A study recently released by the Duke University Medical Center indicates five characteristics of patients most at risk for developing fatal complications from gastric bypass weight loss surgery, a procedure which reduces the size of a morbidly obese patient's stomach while mildly reducing calorie absorption.


Winchester Hospital Director of Bariatric Surgery Darius Ameri, MD, FACS, agrees with the findings of the study, which revealed that patients' risk factors increase if they: have a body mass index (BMI), or calculation of weight versus height, of 50 or higher (more than double the normal range); are male; currently or previously suffered from hypertension; have had or are at risk for developing pulmonary embolus, or blood clots in the lung; and are over 45 years of age.

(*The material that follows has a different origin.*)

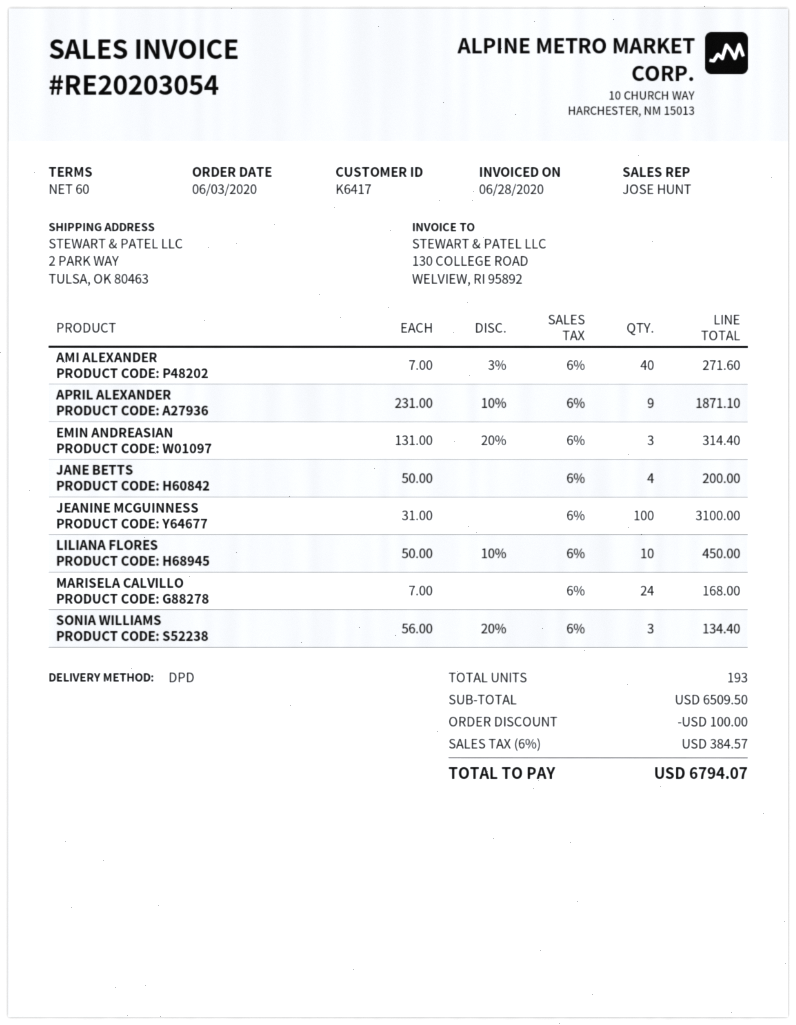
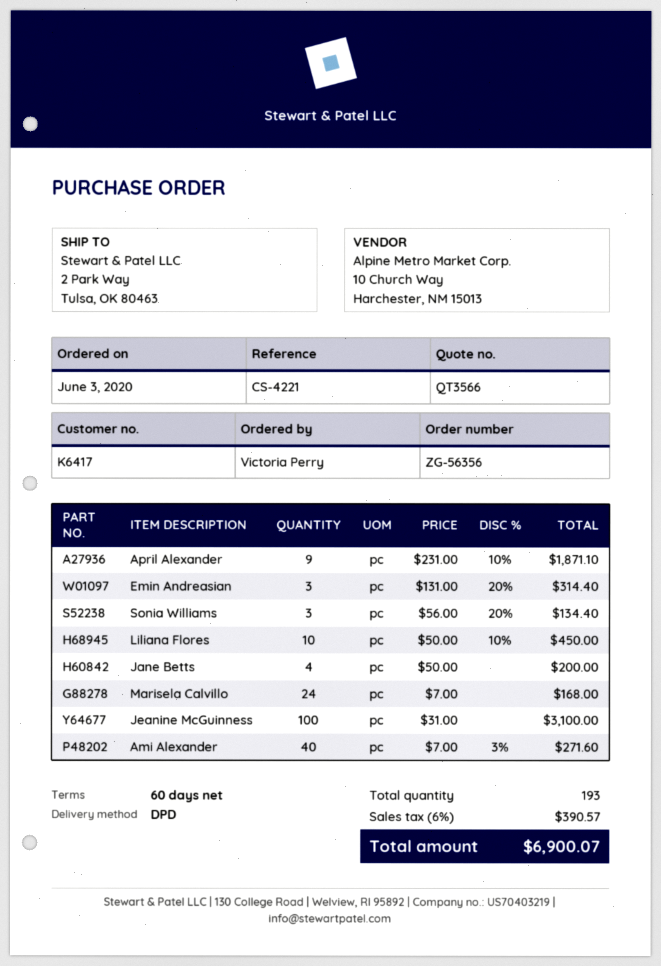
discount: 100.00 -> none
tax: 6% = 384.57 -> 6% = 390.57
total: 6794.07 -> 6900.07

The study followed 2,075 bariatric surgery patients treated at Virginia Commonwealth University in Richmond between 1995 and 2004. Of the 31 who died within 90 days of surgery, three were classified as low risk; 19 were medium risk; and nine were high risk.


Follow up:




According to Ameri, one of the causes of the discrepancy is the different distribution of fat between the genders. Women take on a gynecoid, or pear shape, as they gain weight. Men, on the other hand, develop a central, or apple-shaped, distribution of fat that is typically deposited around the upper trunk area - precisely the area in which the surgery is performed.


"Morbidly obese men who also have a history of cardio pulmonary conditions such as sleep apnea, hypertension, and pulmonary embolism have to be well educated about the risks and benefits of the procedure, and how these conditions may predispose them to increased complications,"

said Ameri, who has performed the minimally invasive laparoscopic gastric bypass surgery at Winchester Hospital since 2000.


With patient safety as the main priority, Ameri evaluates patients individually and requires high-risk patients to lose a specified amount of weight prior to their bariatric procedure. An alternative - and less invasive - procedure for high-risk patients is adjustable gastric banding. While weight loss is slower following this operation, long-term results may be comparable.


Regardless of risk level, all Winchester Hospital gastric bypass surgery candidates are required to attend several monthly support group meetings led by Ameri and which often include a registered dietician, psychologist, guest speakers discussing a variety of obesity issues, and former patients who share their own success stories.


"Bariatric surgery is a tool, not a cure," Ameri said, "and we do all we can to help patients cultivate the understanding, motivation, readiness, and commitment required for their surgery and recovery."